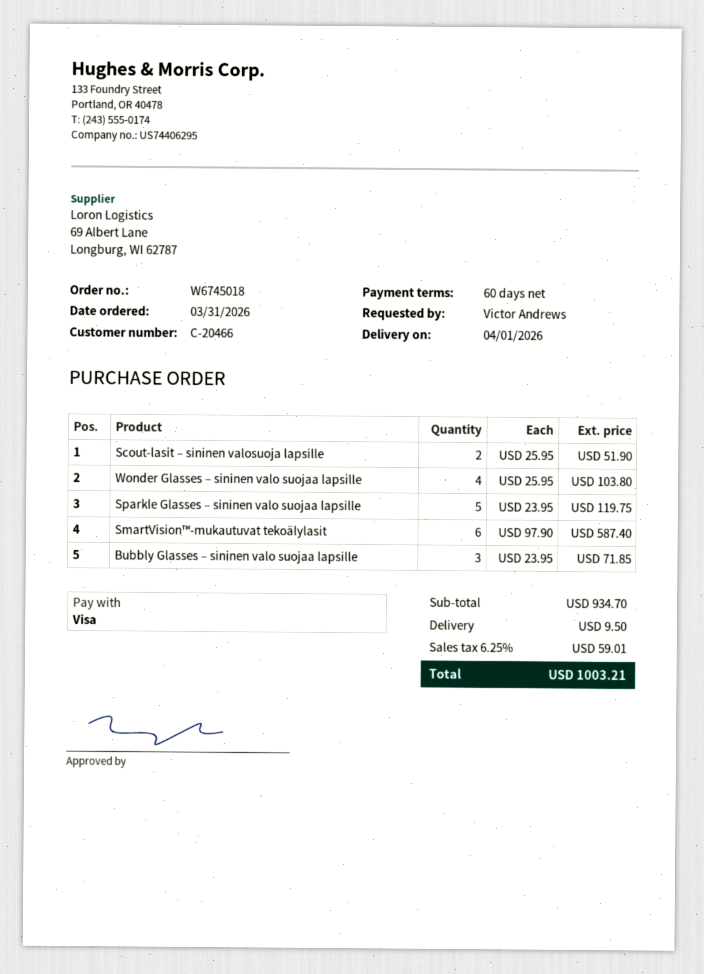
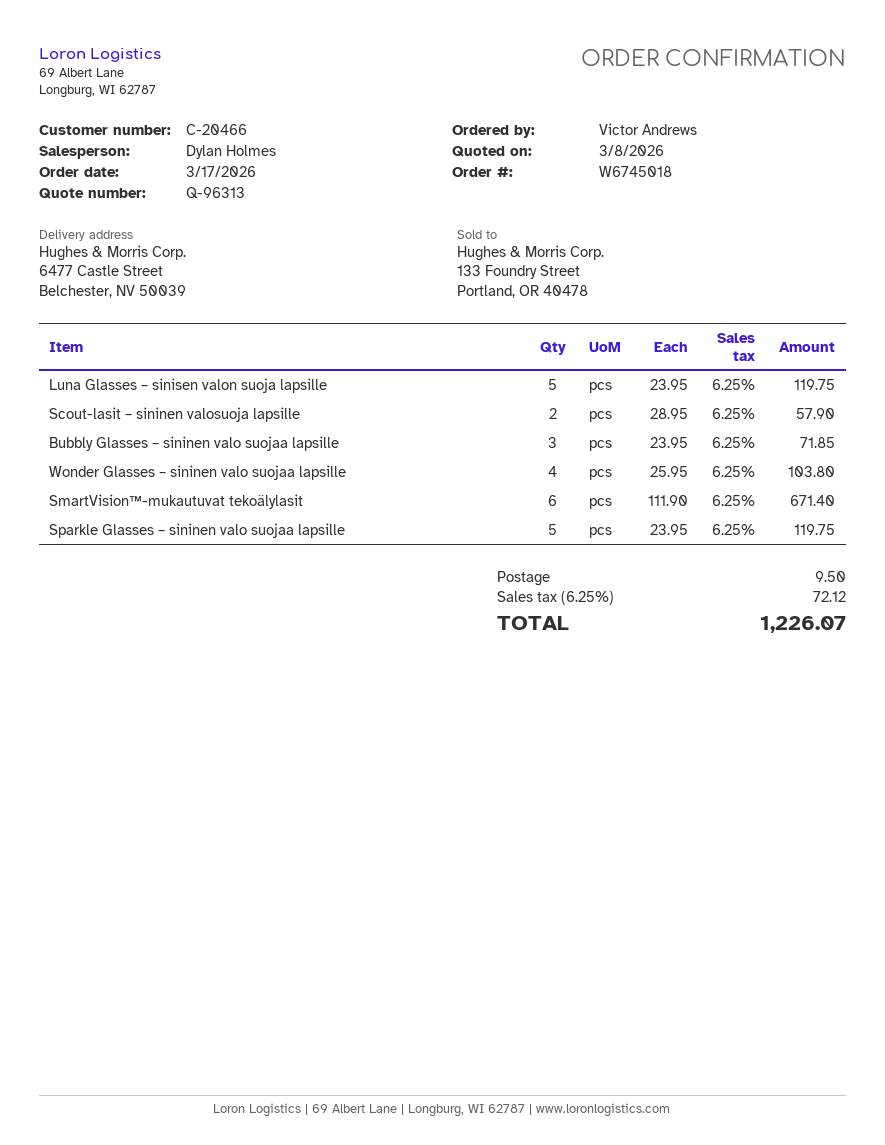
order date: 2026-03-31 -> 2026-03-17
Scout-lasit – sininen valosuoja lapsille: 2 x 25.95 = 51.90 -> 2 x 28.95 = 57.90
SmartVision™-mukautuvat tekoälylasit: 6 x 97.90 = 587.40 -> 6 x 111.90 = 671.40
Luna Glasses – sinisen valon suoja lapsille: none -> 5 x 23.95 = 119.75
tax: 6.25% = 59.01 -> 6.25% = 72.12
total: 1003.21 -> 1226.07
==
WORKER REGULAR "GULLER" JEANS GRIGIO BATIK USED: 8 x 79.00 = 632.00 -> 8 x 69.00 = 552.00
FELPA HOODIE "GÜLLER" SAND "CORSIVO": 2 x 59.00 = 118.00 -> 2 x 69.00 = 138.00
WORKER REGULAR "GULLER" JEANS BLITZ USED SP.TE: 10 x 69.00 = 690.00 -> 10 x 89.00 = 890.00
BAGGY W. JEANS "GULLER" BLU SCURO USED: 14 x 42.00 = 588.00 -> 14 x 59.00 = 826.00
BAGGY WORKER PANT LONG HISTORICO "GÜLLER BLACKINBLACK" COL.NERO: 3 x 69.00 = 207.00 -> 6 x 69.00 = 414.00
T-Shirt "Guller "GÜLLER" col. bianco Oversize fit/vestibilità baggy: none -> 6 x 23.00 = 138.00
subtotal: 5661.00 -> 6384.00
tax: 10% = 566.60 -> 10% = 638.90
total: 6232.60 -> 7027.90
--
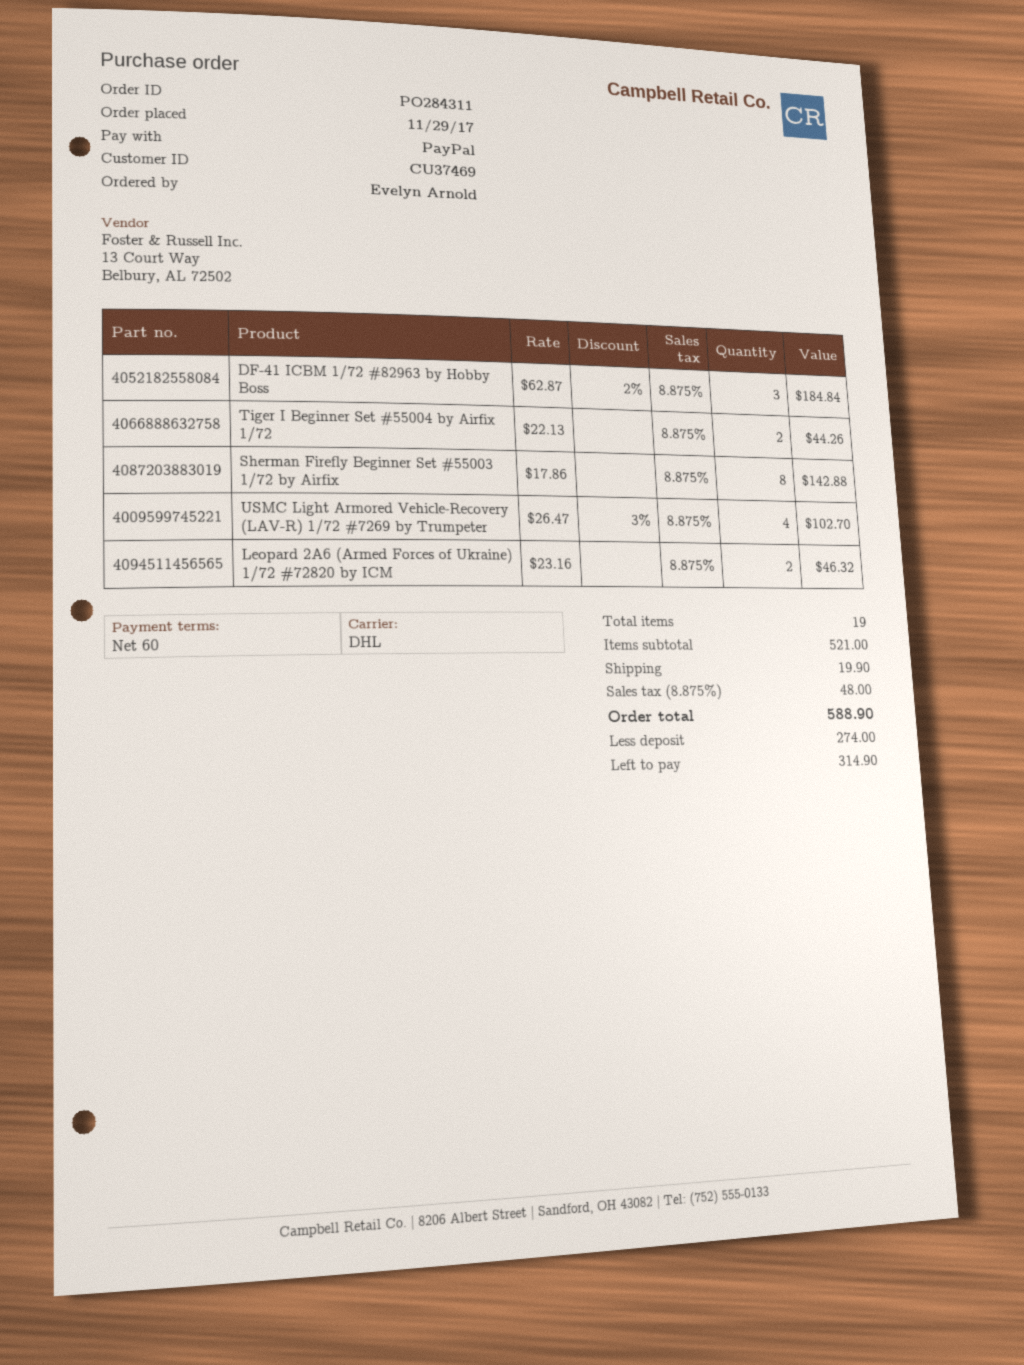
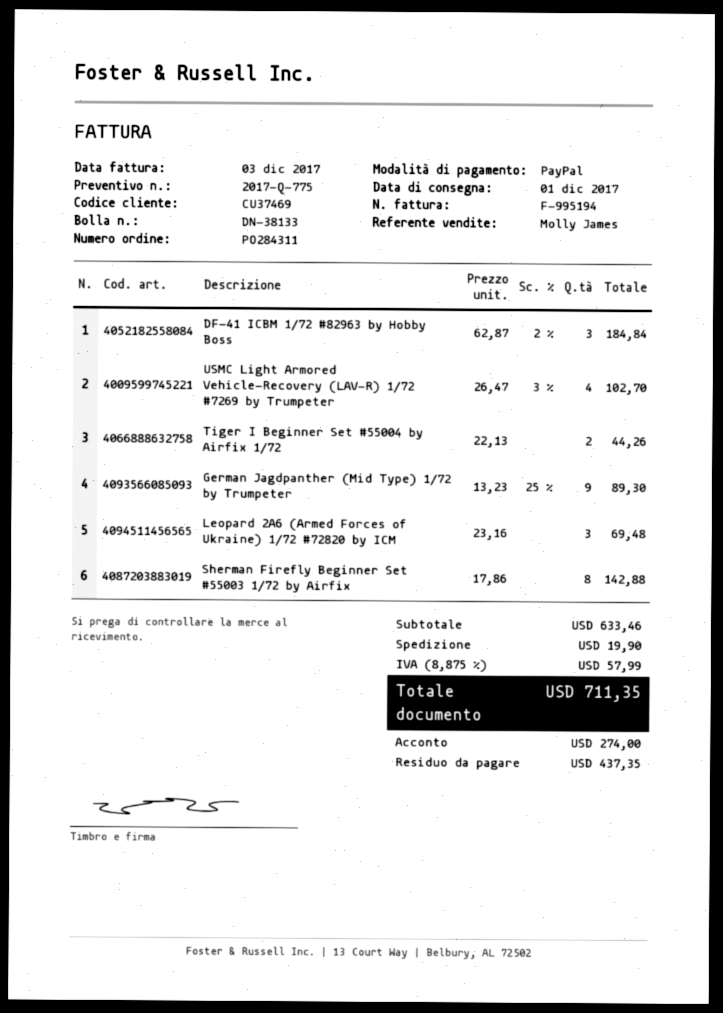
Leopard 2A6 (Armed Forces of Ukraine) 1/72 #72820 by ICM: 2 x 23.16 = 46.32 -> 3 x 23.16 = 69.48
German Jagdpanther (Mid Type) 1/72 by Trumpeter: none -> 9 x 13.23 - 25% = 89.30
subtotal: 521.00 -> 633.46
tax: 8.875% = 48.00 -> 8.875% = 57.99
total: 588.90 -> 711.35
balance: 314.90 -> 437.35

## Task prompt
Once you find the line with "BAGGY WORKER PANT" above, print it and every line after it up to and including the line with "total: 6232.60 -> 7027.90", exactly as written and nothing else.

## Reply
BAGGY WORKER PANT LONG HISTORICO "GÜLLER BLACKINBLACK" COL.NERO: 3 x 69.00 = 207.00 -> 6 x 69.00 = 414.00
T-Shirt "Guller "GÜLLER" col. bianco Oversize fit/vestibilità baggy: none -> 6 x 23.00 = 138.00
subtotal: 5661.00 -> 6384.00
tax: 10% = 566.60 -> 10% = 638.90
total: 6232.60 -> 7027.90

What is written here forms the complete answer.